### Material provided
---
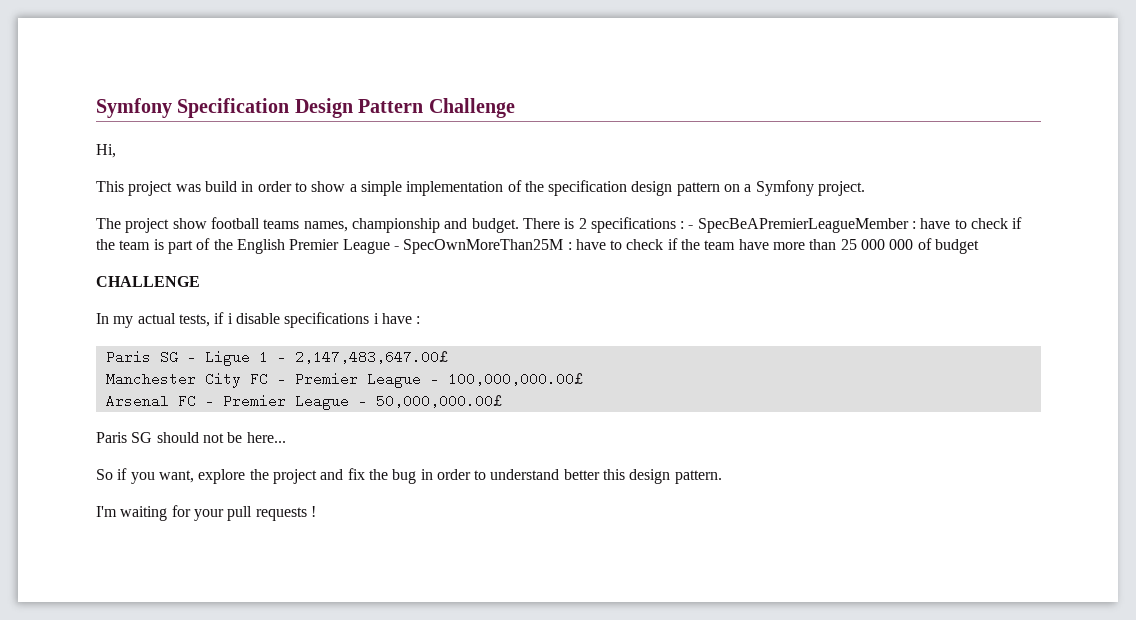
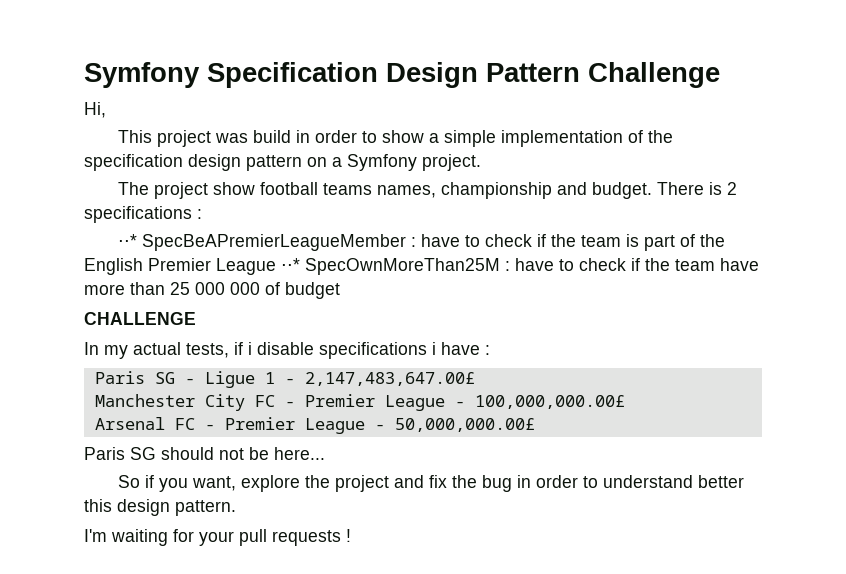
- There is 2 specifications : - SpecBeAPremierLeagueMember : have to check if the team is part of the English Premier League - SpecOwnMoreThan25M : have to check if the team have more than 25 000 000 of budget
+ There is 2 specifications :
+ ⋅⋅* SpecBeAPremierLeagueMember : have to check if the team is part of the English Premier League ⋅⋅* SpecOwnMoreThan25M : have to check if the team have more than 25 000 000 of budget

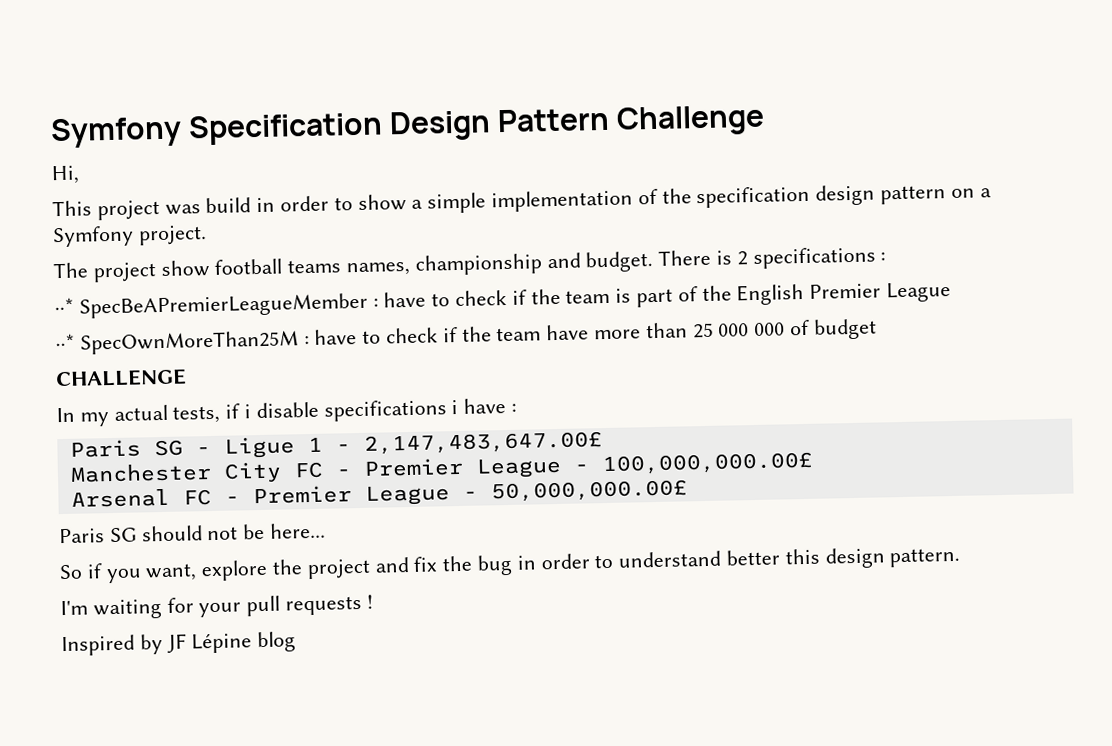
- ⋅⋅* SpecBeAPremierLeagueMember : have to check if the team is part of the English Premier League ⋅⋅* SpecOwnMoreThan25M : have to check if the team have more than 25 000 000 of budget
+ ⋅⋅* SpecBeAPremierLeagueMember : have to check if the team is part of the English Premier League
+ ⋅⋅* SpecOwnMoreThan25M : have to check if the team have more than 25 000 000 of budget
+ Inspired by JF Lépine blog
---
Begin with the line that holds "- ⋅⋅* SpecBeAPremierLeagueMember" and write out each line from there to the end of the material, exactly as it stands. Include nothing else.

- ⋅⋅* SpecBeAPremierLeagueMember : have to check if the team is part of the English Premier League ⋅⋅* SpecOwnMoreThan25M : have to check if the team have more than 25 000 000 of budget
+ ⋅⋅* SpecBeAPremierLeagueMember : have to check if the team is part of the English Premier League
+ ⋅⋅* SpecOwnMoreThan25M : have to check if the team have more than 25 000 000 of budget
+ Inspired by JF Lépine blog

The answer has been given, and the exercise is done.